Dataset items

_ _ _ _ _ _ _

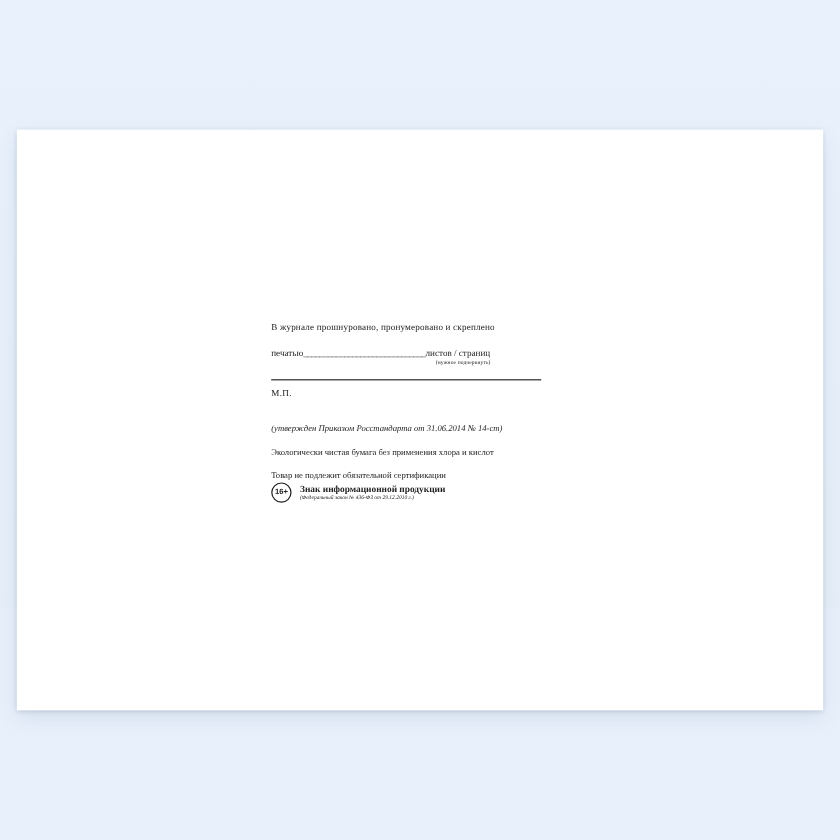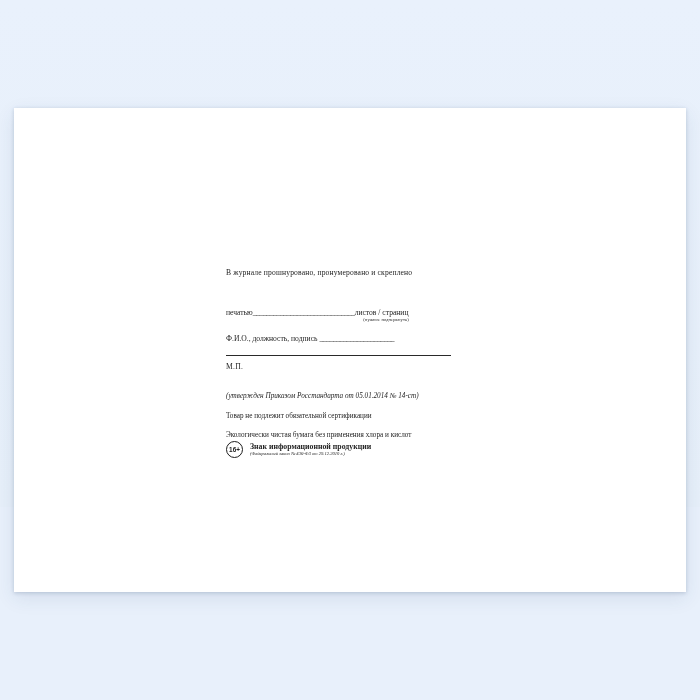--- a/index.html
+++ b/index.html
@@ -43,7 +43,7 @@
   }
   .blk1 { margin-bottom: 0; }
   .row-seal {
-    margin-top: 30px;
+    margin-top: 12px;
     font-size: 7.6px;
     white-space: nowrap;
   }

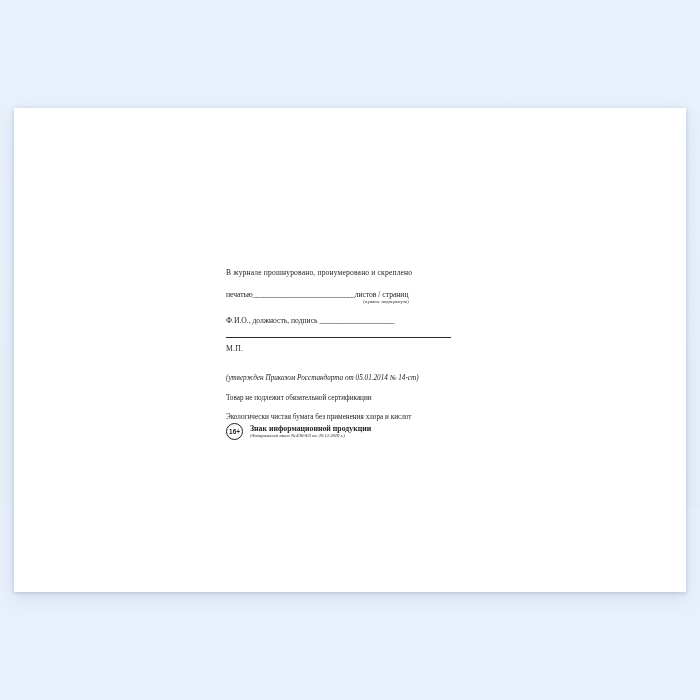--- a/index.html
+++ b/index.html
@@ -140,10 +140,6 @@
         <div class="sub">(нужное подчеркнуть)</div>
 
 
-        <div class="row-fio">
-          <span>Ф.И.О., должность, подпись</span>
-          <span class="dots">______________________</span>
-        </div>
 
         <div class="rule"></div>
 

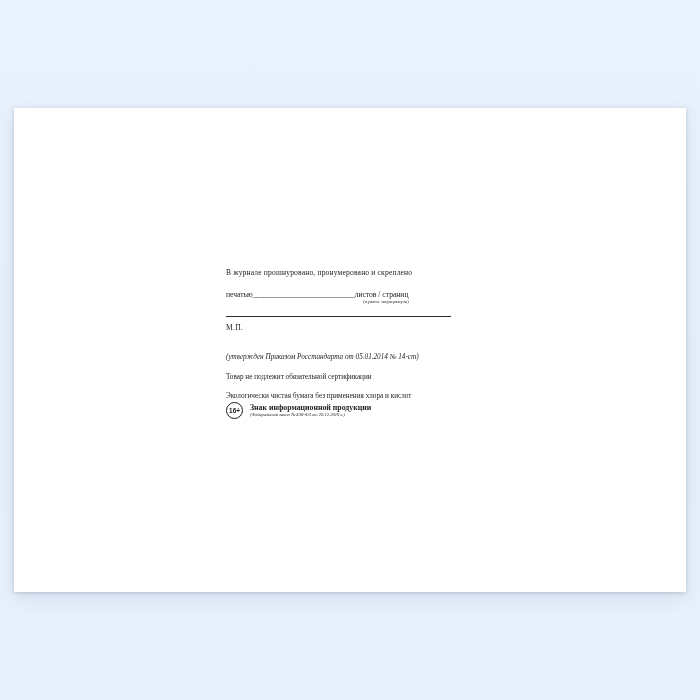--- a/index.html
+++ b/index.html
@@ -147,7 +147,7 @@
       </div>
 
       <div class="blk2">
-        <div class="l ital">(утвержден Приказом Росстандарта от 05.01.2014 № 14-ст)</div>
+        <div class="l ital">(утвержден Приказом Росстандарта от 31.06.2014 № 14-ст)</div>
         <div class="l gap-s">Товар не подлежит обязательной сертификации</div>
         <div class="l gap-s">Экологически чистая бумага без применения хлора и кислот</div>
 

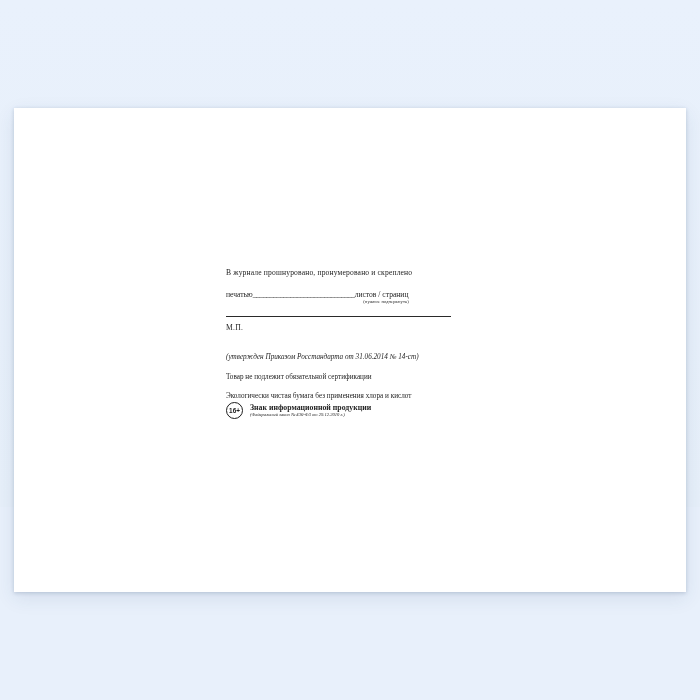--- a/index.html
+++ b/index.html
@@ -148,8 +148,8 @@
 
       <div class="blk2">
         <div class="l ital">(утвержден Приказом Росстандарта от 31.06.2014 № 14-ст)</div>
+        <div class="l gap-s">Экологически чистая бумага без применения хлора и кислот</div>
         <div class="l gap-s">Товар не подлежит обязательной сертификации</div>
-        <div class="l gap-s">Экологически чистая бумага без применения хлора и кислот</div>
 
         <div class="infomark">
           <div class="badge">16+</div>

_ _ _ _ _ _ _

# TASK
An exact copy of the entries above is needed, with the pictures removed.

# RESULT FOR THIS TASK
--- a/index.html
+++ b/index.html
@@ -43,7 +43,7 @@
   }
   .blk1 { margin-bottom: 0; }
   .row-seal {
-    margin-top: 30px;
+    margin-top: 12px;
     font-size: 7.6px;
     white-space: nowrap;
   }

--- a/index.html
+++ b/index.html
@@ -140,10 +140,6 @@
         <div class="sub">(нужное подчеркнуть)</div>
 
 
-        <div class="row-fio">
-          <span>Ф.И.О., должность, подпись</span>
-          <span class="dots">______________________</span>
-        </div>
 
         <div class="rule"></div>
 

--- a/index.html
+++ b/index.html
@@ -147,7 +147,7 @@
       </div>
 
       <div class="blk2">
-        <div class="l ital">(утвержден Приказом Росстандарта от 05.01.2014 № 14-ст)</div>
+        <div class="l ital">(утвержден Приказом Росстандарта от 31.06.2014 № 14-ст)</div>
         <div class="l gap-s">Товар не подлежит обязательной сертификации</div>
         <div class="l gap-s">Экологически чистая бумага без применения хлора и кислот</div>
 

--- a/index.html
+++ b/index.html
@@ -148,8 +148,8 @@
 
       <div class="blk2">
         <div class="l ital">(утвержден Приказом Росстандарта от 31.06.2014 № 14-ст)</div>
+        <div class="l gap-s">Экологически чистая бумага без применения хлора и кислот</div>
         <div class="l gap-s">Товар не подлежит обязательной сертификации</div>
-        <div class="l gap-s">Экологически чистая бумага без применения хлора и кислот</div>
 
         <div class="infomark">
           <div class="badge">16+</div>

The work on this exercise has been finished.